Show each line of the entries below in which the word "share" appears.
•••••
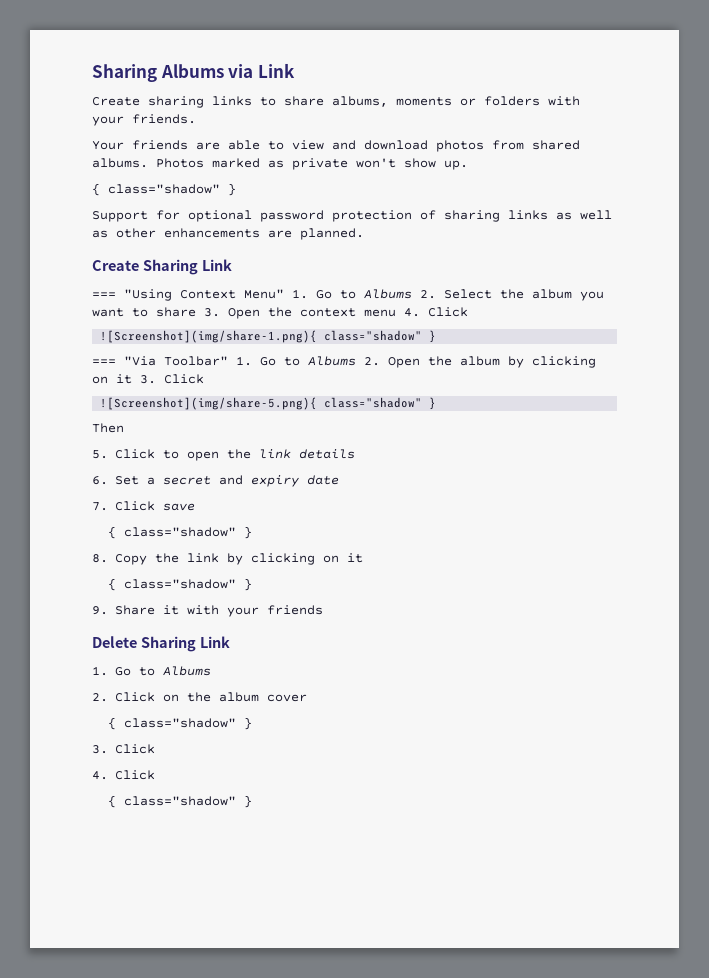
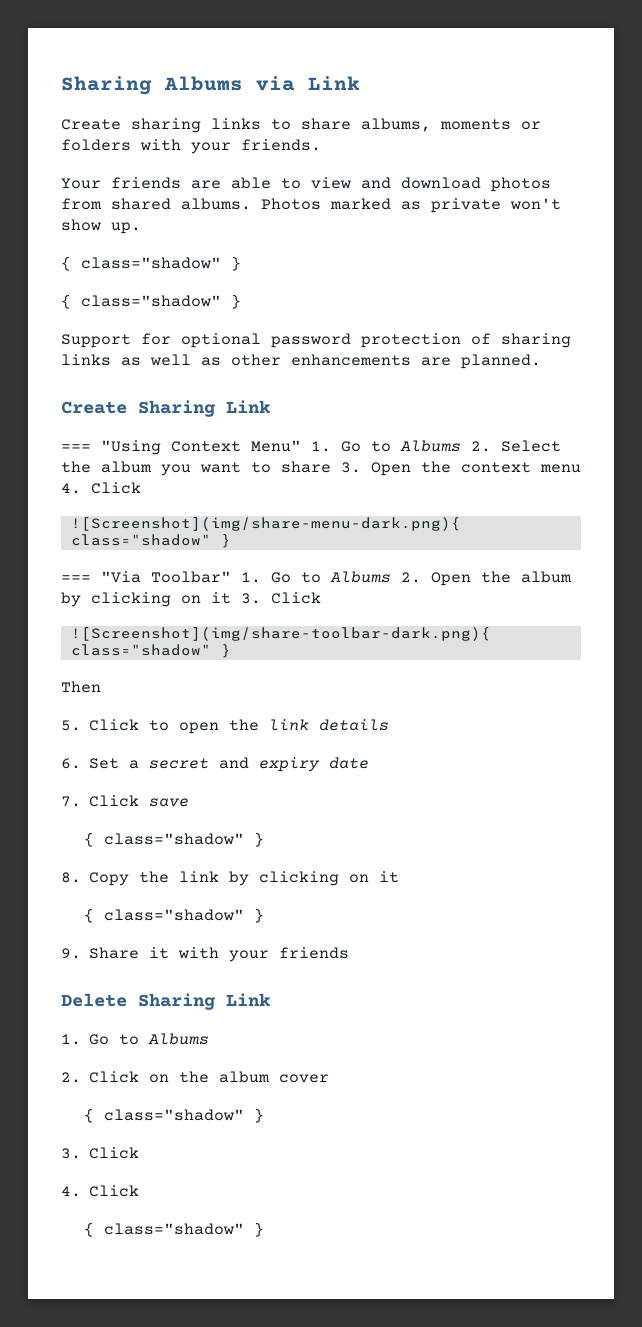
(236, 189) none -> [61,294,241,309] // { class="shadow" }
[100,330,318,343] ![Screenshot](img/share-1.png){ -> [70,517,461,531] ![Screenshot](img/share-menu-dark.png){
[100,397,318,410] ![Screenshot](img/share-5.png){ -> [70,627,491,641] ![Screenshot](img/share-toolbar-dark.png){

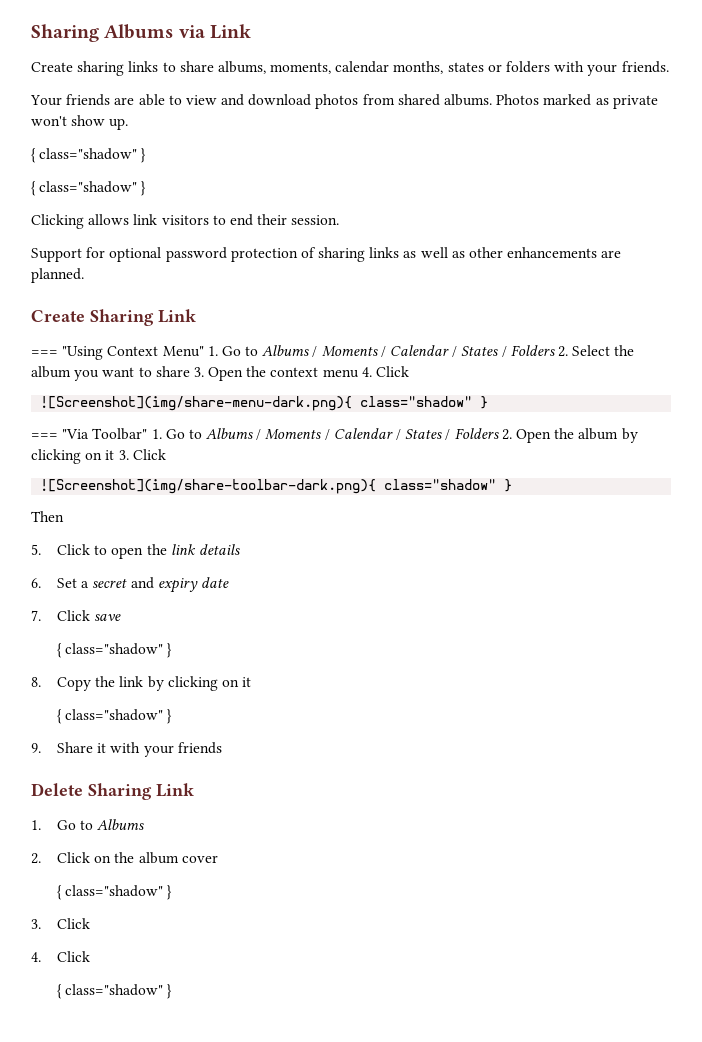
[440,119,511,130] moments -> [270,61,484,74] moments, calendar months, states
(241, 301) none -> [31,214,340,229] // Clicking allows link visitors to end their session.
(461, 446) none -> [312,345,555,357] / Moments / Calendar / States / Folders
(391, 577) none -> [256,428,499,440] / Moments / Calendar / States / Folders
•••••
**Solution to the exercise:**
[100,330,318,343] ![Screenshot](img/share-1.png){ -> [70,517,461,531] ![Screenshot](img/share-menu-dark.png){
[100,397,318,410] ![Screenshot](img/share-5.png){ -> [70,627,491,641] ![Screenshot](img/share-toolbar-dark.png){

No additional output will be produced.